For nearly two decades, physicists theorized that intense enough light could restore quantum oscillations in semiconductor materials—a phenomenon they called the "reawakening" of Rabi oscillations. Nobody had ever seen it happen. Until now.
Researchers at Paderborn University in Germany have experimentally demonstrated this effect for the first time, publishing their findings in Physical Review Letters. The work centers on semiconductor quantum dots, tiny structures just nanometers across that behave like artificial atoms. When these quantum dots interact with lattice vibrations in a solid—phenomenon physicists call phonon interactions—their light emission initially dampens, like a radio signal fading behind static.
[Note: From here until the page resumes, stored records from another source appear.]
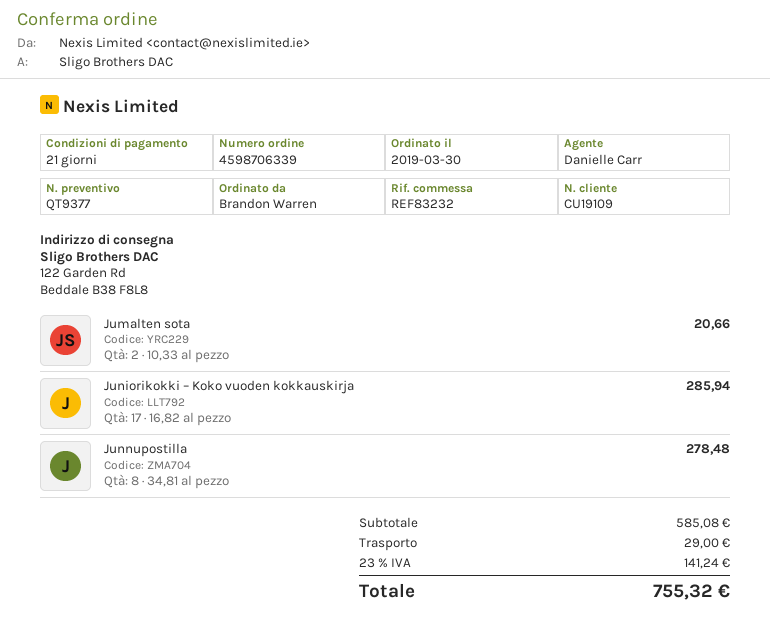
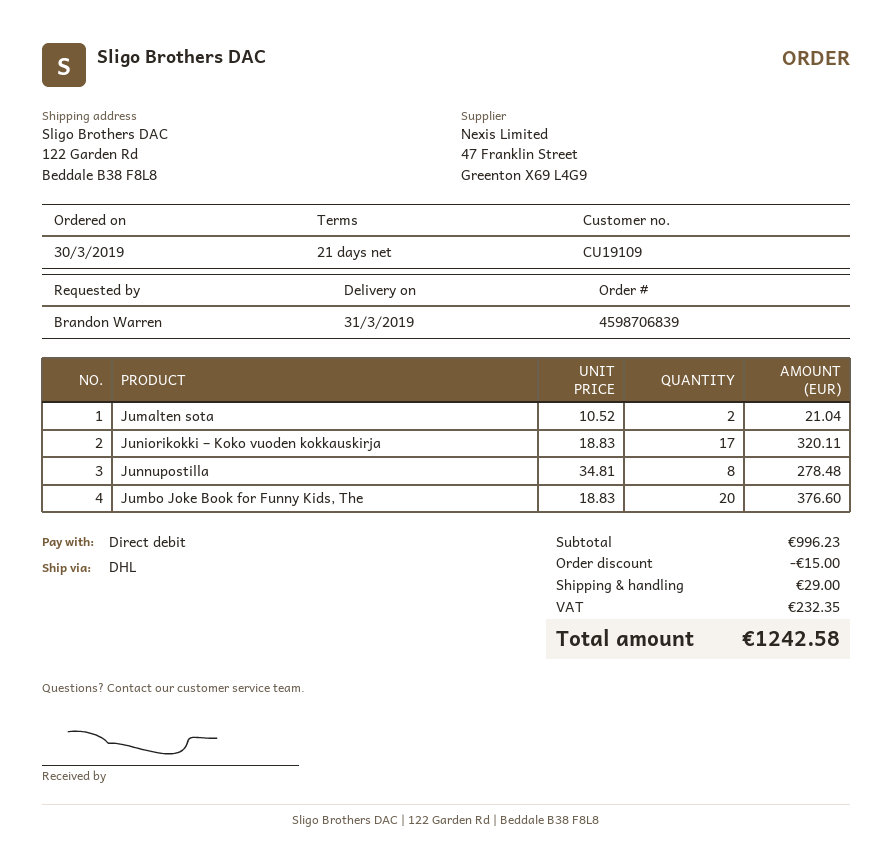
order number: 4598706339 -> 4598706839
Jumalten sota: 2 x 10.33 = 20.66 -> 2 x 10.52 = 21.04
Juniorikokki – Koko vuoden kokkauskirja: 17 x 16.82 = 285.94 -> 17 x 18.83 = 320.11
Jumbo Joke Book for Funny Kids, The: none -> 20 x 18.83 = 376.60
subtotal: 585.08 -> 996.23
discount: none -> 15.00
tax: 141.24 -> 232.35
total: 755.32 -> 1242.58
The team's breakthrough shows that sufficiently strong optical excitation can restore that signal, bringing the oscillation "back to life."
"It is a milestone that we can finally observe and understand this fundamental quantum-mechanical effect experimentally," said Prof. Dr. Klaus Jöns, who leads the Hybrid Quantum Photonic Devices research group in Paderborn's Department of Physics. The team achieved their result using specialized gallium arsenide quantum dot samples developed in collaboration with Prof. Dr. Armando Rastelli from Johannes Kepler University Linz. Experimental data was analyzed alongside theorists at Paderborn led by Prof. Dr. Stefan Schumacher and a group at TU Dortmund headed by Prof. Dr. Doris Reiter. Together, they demonstrated Rabi rotation at a pulse duration of 9.0 picoseconds and temperature of 6.1 Kelvin.
The implications extend far beyond the laboratory bench. The physicists are affiliated with Paderborn's Institute for Photonic Quantum Systems, where research spans quantum simulation, communication, metrology, and computing. According to Jöns, the work demonstrates that artificial atoms in semiconductors have reached a quality level that can stand up to comparison with natural atoms.
"Our results show that, using semiconductor quantum dots, we are now able to control quantum-optical processes with a precision that was previously possible only with natural atoms," Jöns said. Schumacher added that the reappearance of Rabi oscillations is not an isolated curiosity but evidence of the high coherence and controllability of quantum dots. "Controlling such quantum mechanical processes using semiconductor technology represents a leap forward for the development of quantum computers, quantum communication systems and novel photonic components," Jöns said.
The work, led by Lukas Hanschke and colleagues, was published as Experimental Measurement of the Reappearance of Rabi Rotations in Semiconductor Quantum Dots. The phenomenon was first predicted theoretically in 2007—eighteen years before the experiment finally confirmed what the equations had long promised.